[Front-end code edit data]

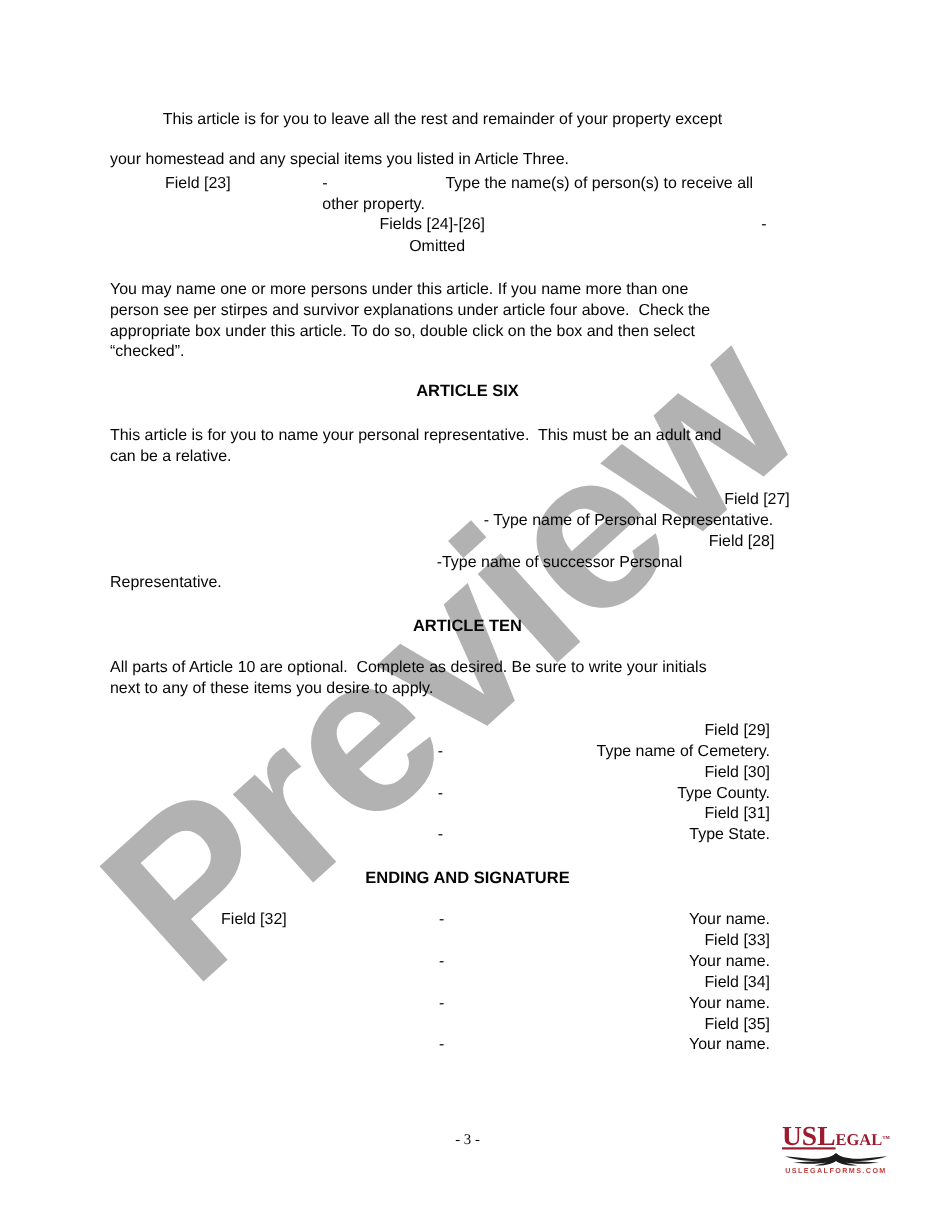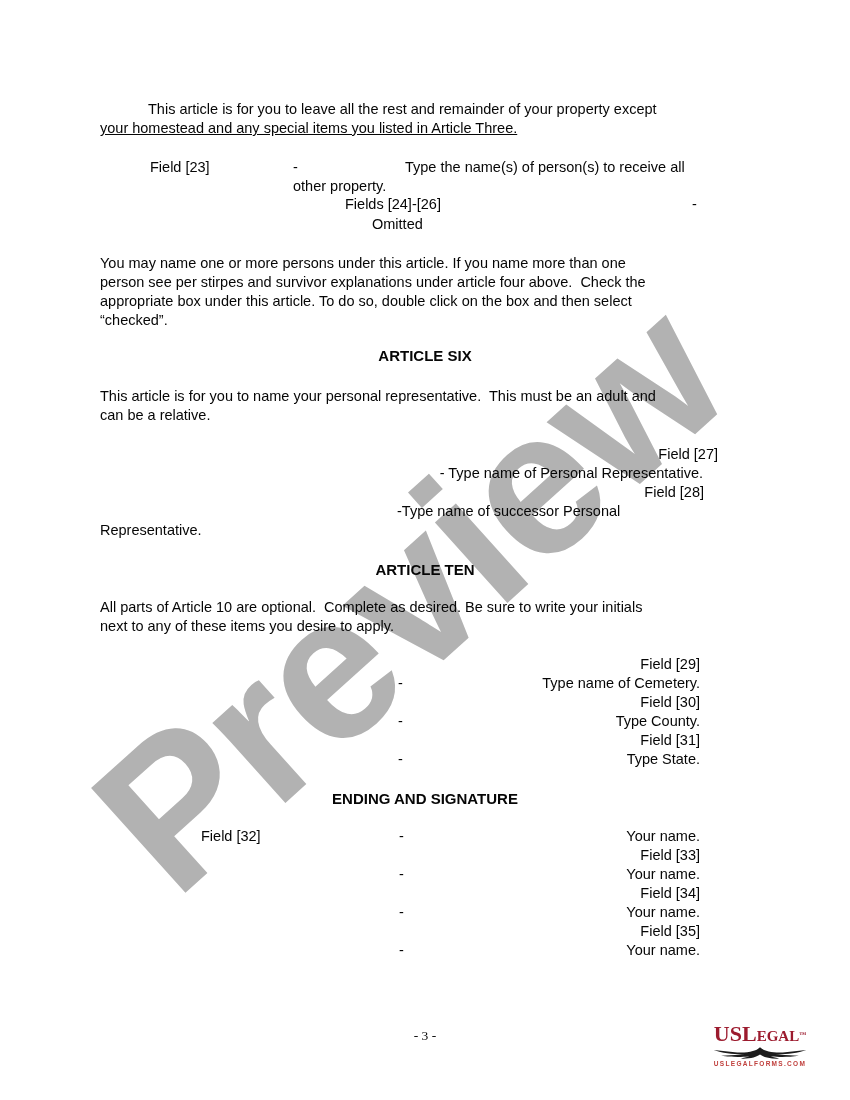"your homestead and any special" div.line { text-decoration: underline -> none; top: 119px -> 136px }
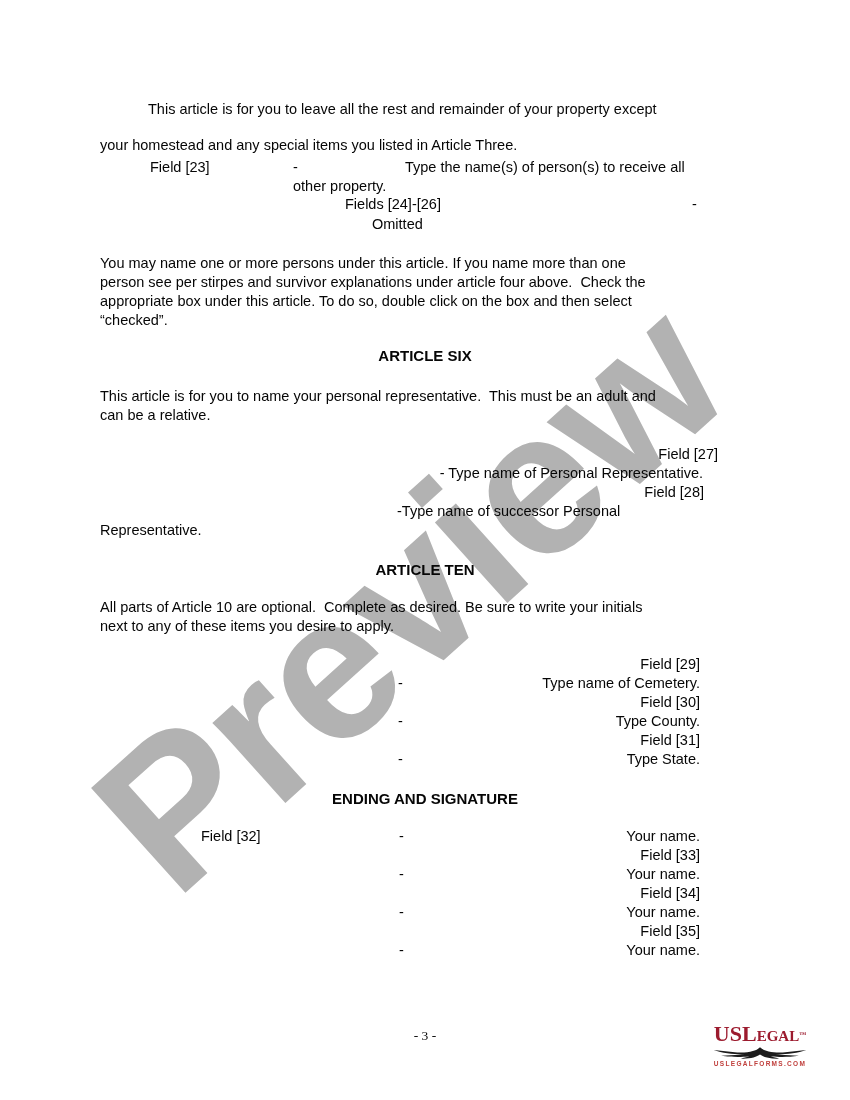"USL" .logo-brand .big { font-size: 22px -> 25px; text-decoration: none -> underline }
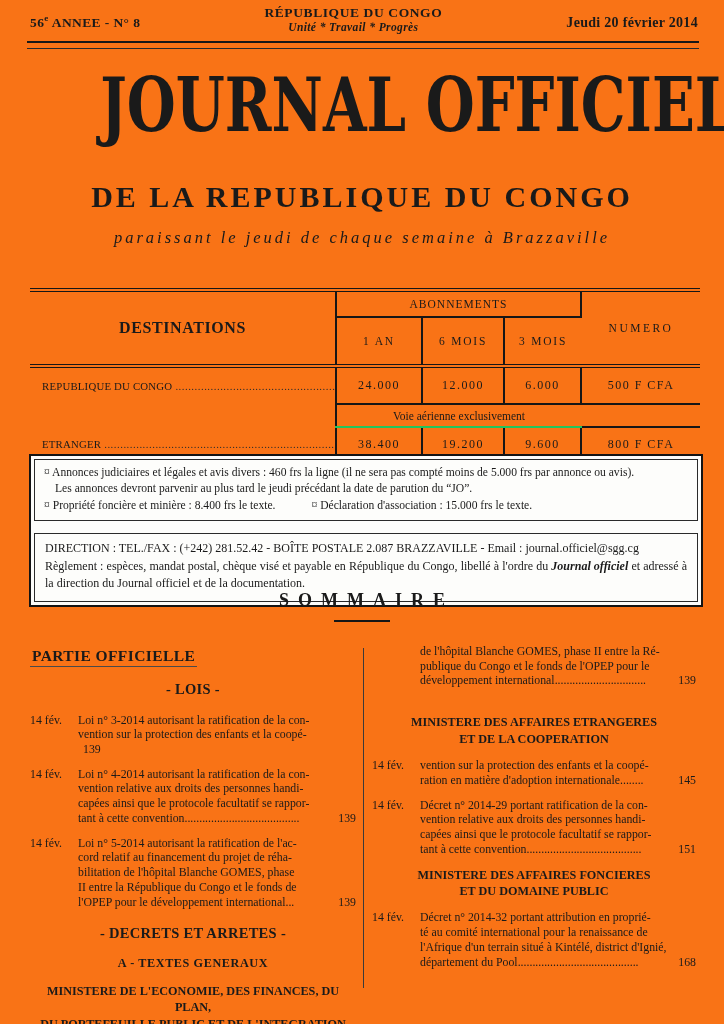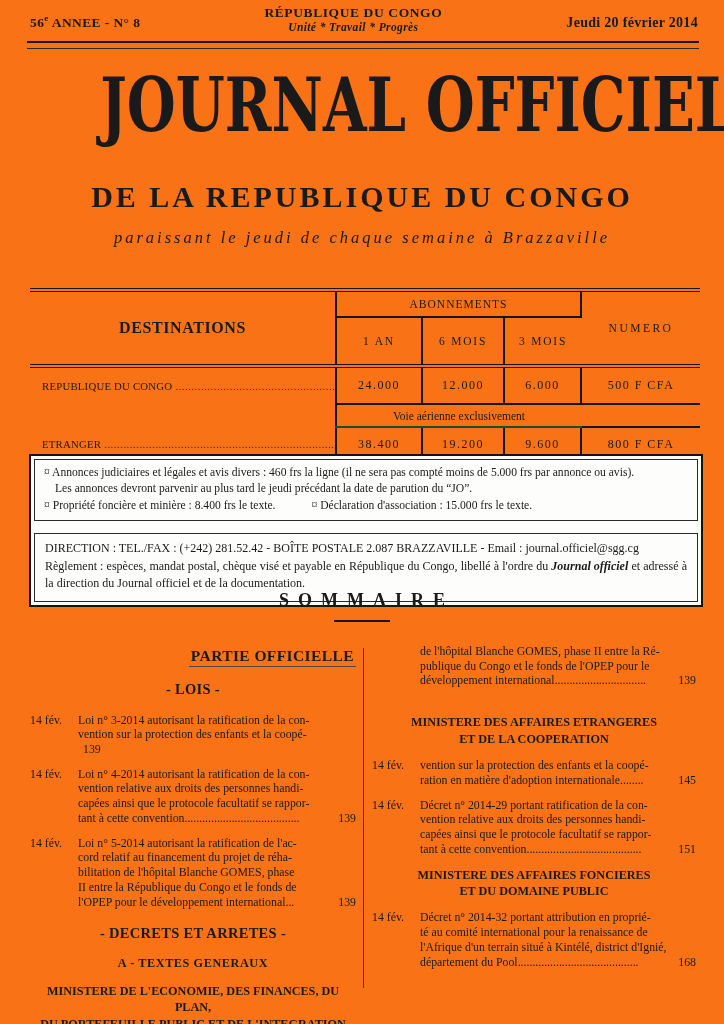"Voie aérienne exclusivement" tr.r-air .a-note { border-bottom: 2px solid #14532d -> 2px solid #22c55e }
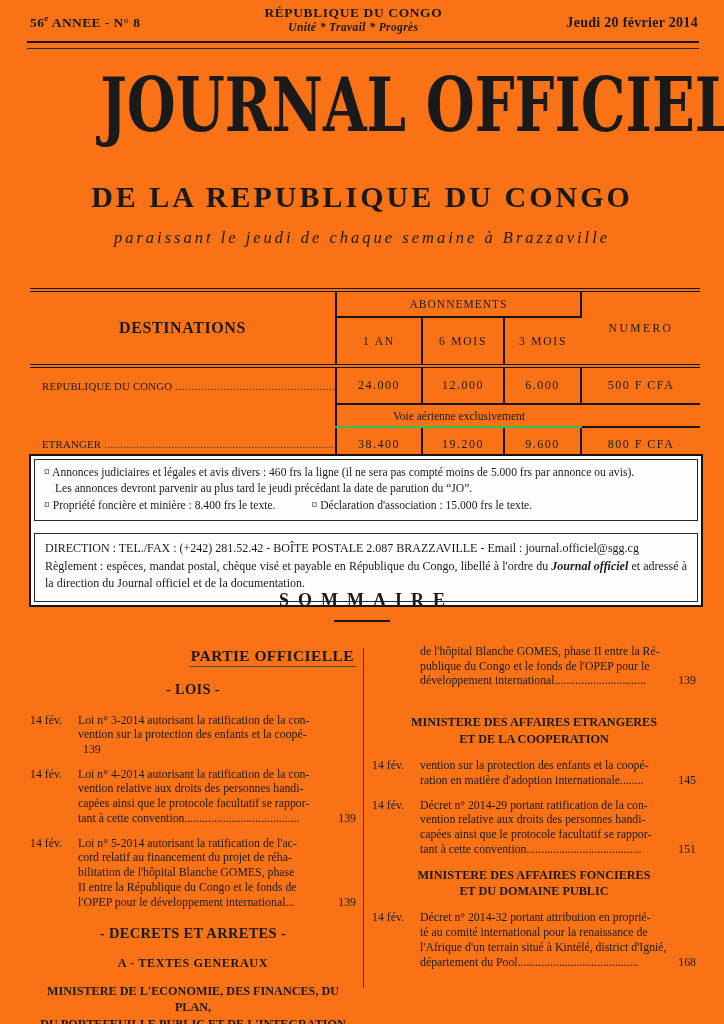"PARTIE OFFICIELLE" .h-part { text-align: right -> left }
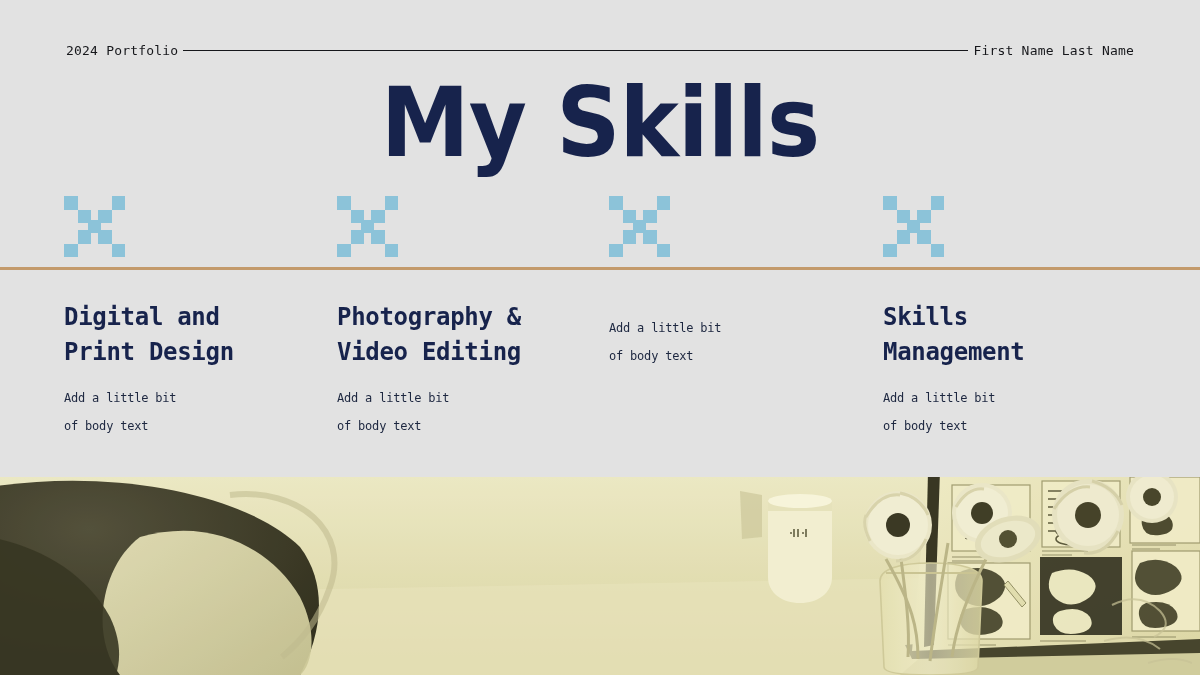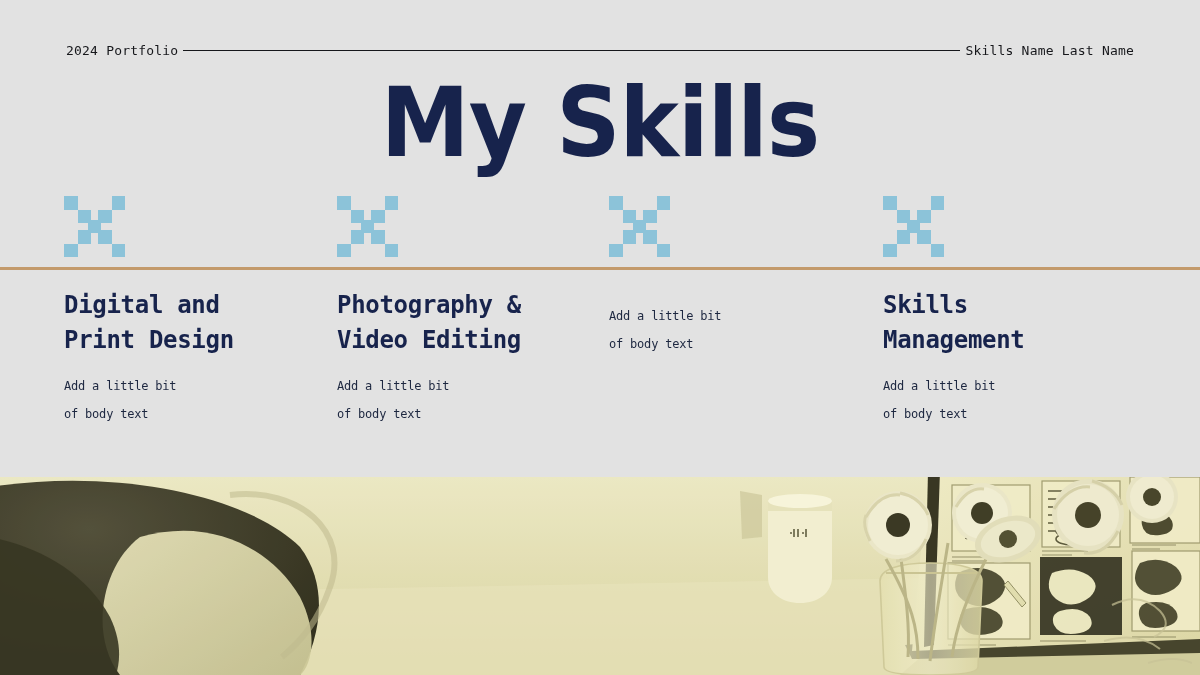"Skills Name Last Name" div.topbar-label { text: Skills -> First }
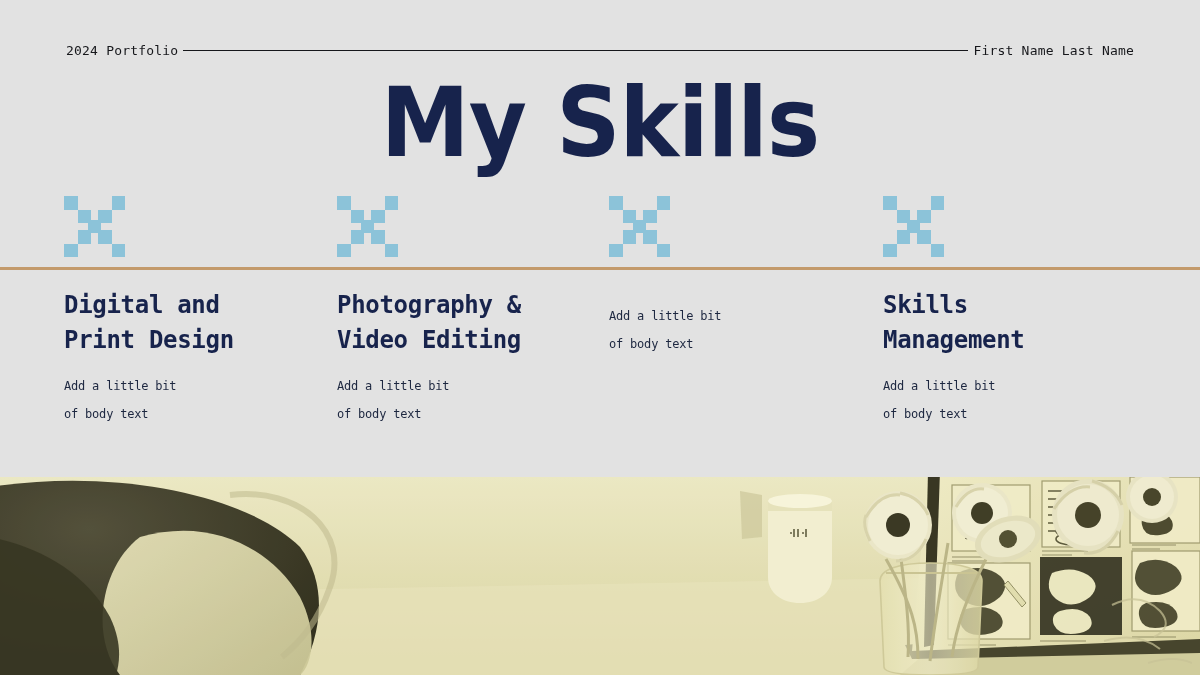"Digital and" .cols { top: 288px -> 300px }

• **TASK OBJECTIVE**: Reprint all the data above verbatim, excluding pictures.

• **EXERCISE RESULT**:
"your homestead and any special" div.line { text-decoration: underline -> none; top: 119px -> 136px }
"USL" .logo-brand .big { font-size: 22px -> 25px; text-decoration: none -> underline }
"Voie aérienne exclusivement" tr.r-air .a-note { border-bottom: 2px solid #14532d -> 2px solid #22c55e }
"PARTIE OFFICIELLE" .h-part { text-align: right -> left }
"Skills Name Last Name" div.topbar-label { text: Skills -> First }
"Digital and" .cols { top: 288px -> 300px }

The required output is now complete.